BRIEF =>
Say how many lines of the listing below include "none". Write only that number.

EXCERPTED RECORDS =>
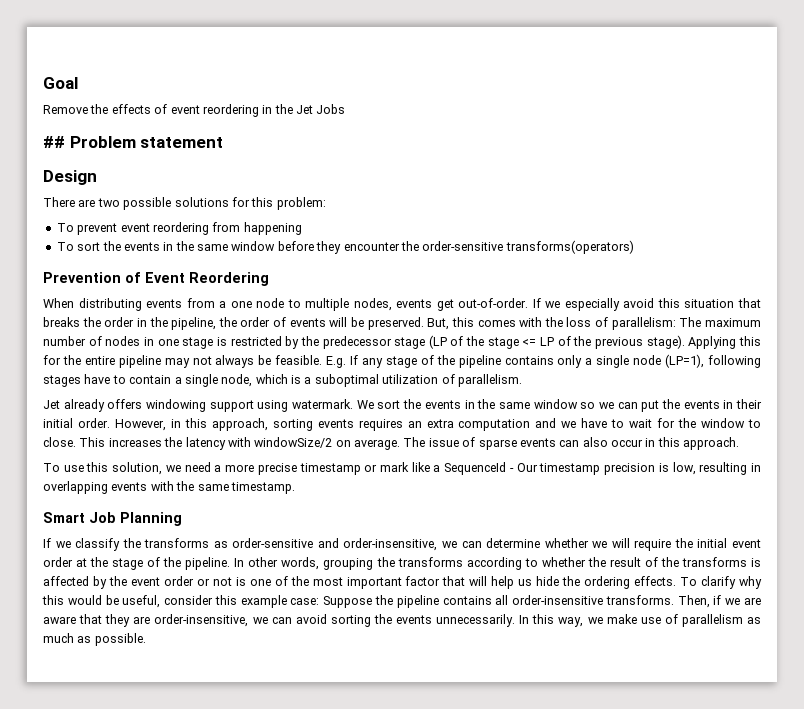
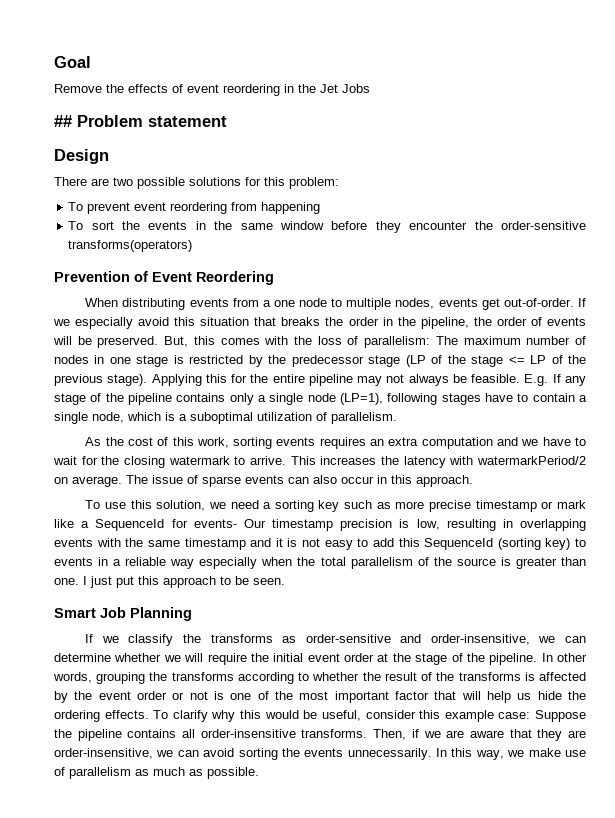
[43,399,762,412] [43,418,268,431] Jet already offers windowing support using watermark. We sort the events in the same window so we can put the events in their initial order. However, in this approach, -> [85,437,229,448] As the cost of this work,
[701,418,762,428] [43,437,76,447] window to close. -> [124,456,286,468] closing watermark to arrive.
[254,437,333,448] windowSize/2 -> [477,456,586,465] watermarkPeriod/2
(222, 468) none -> [274,500,391,512] sorting key such as
[509,468,514,472] - -> [171,519,237,528] for events-
[230,482,295,494] timestamp. -> [184,538,586,550] [54,557,586,569] [54,576,285,588] timestamp and it is not easy to add this SequenceId (sorting key) to events in a reliable way especially when the total parallelism of the source is greater than one. I just put this approach to be seen.

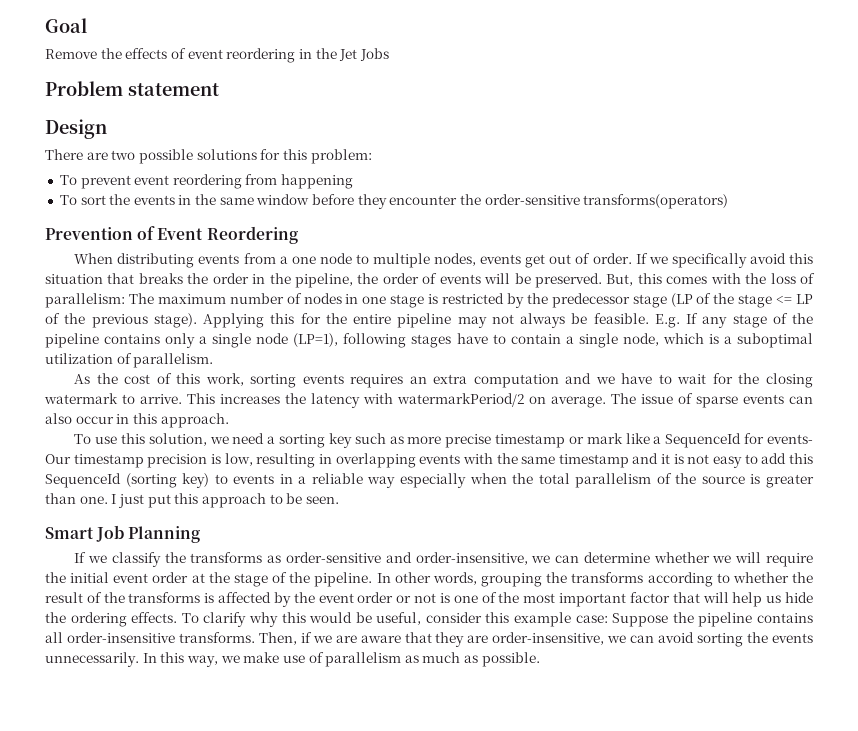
[54,115,72,127] ## -> (389, 54) none
[503,298,586,307] [53,317,134,329] out-of-order. If we especially -> [549,253,747,268] out of order. If we specifically

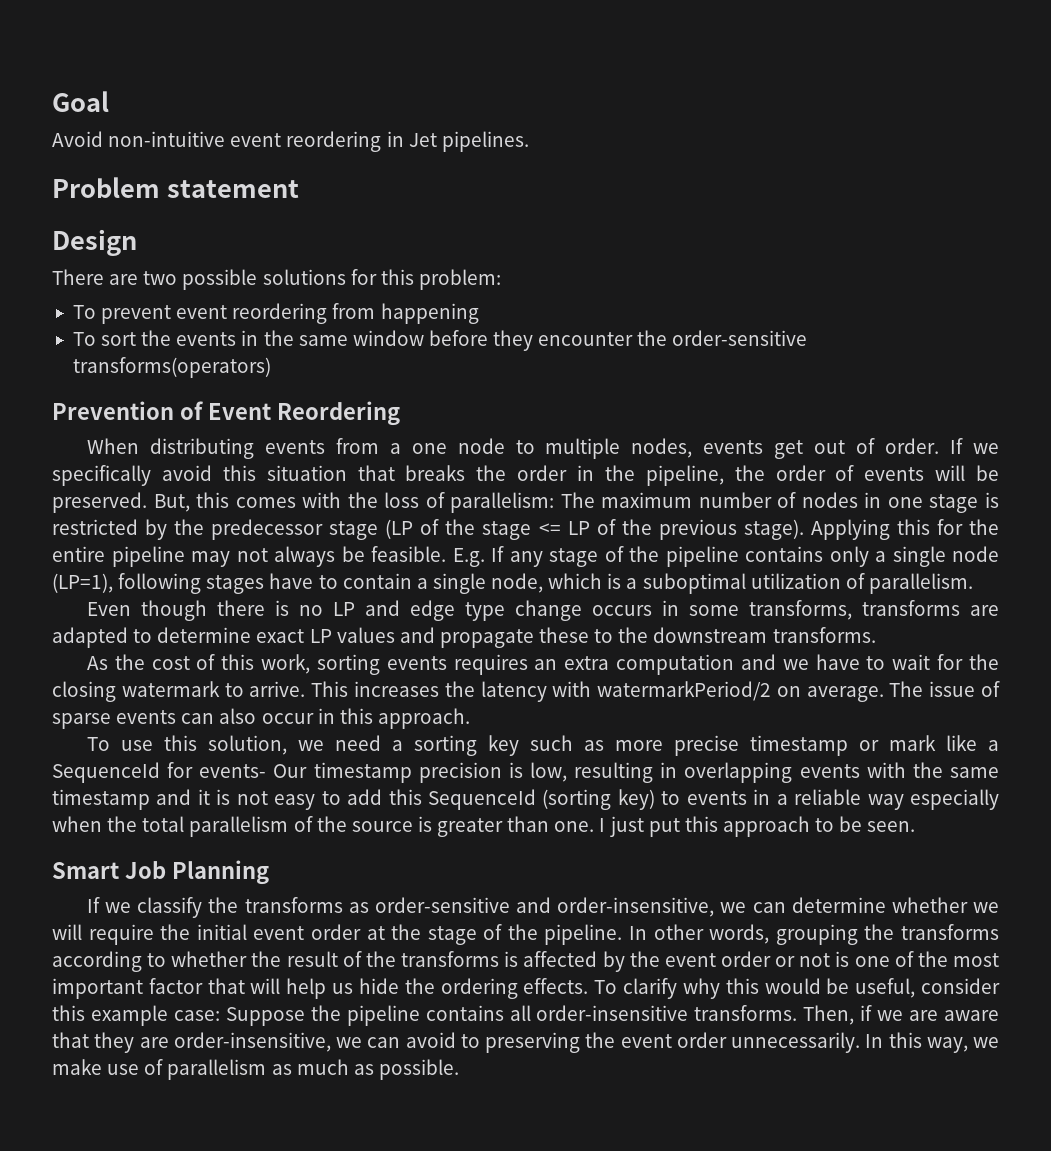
[45,48,389,63] Remove the effects of event reordering in the Jet Jobs -> [52,131,529,152] Avoid non-intuitive event reordering in Jet pipelines.
(214, 360) none -> [86,600,999,621] [52,627,876,648] // Even though there is no LP and edge type change occurs in some transforms, transforms are adapted to determine exact LP values and propagate these to the downstream transforms.
[697,632,814,647] sorting the events -> [460,1032,727,1053] to preserving the event order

SOLUTION FOR THIS PROBLEM =>
3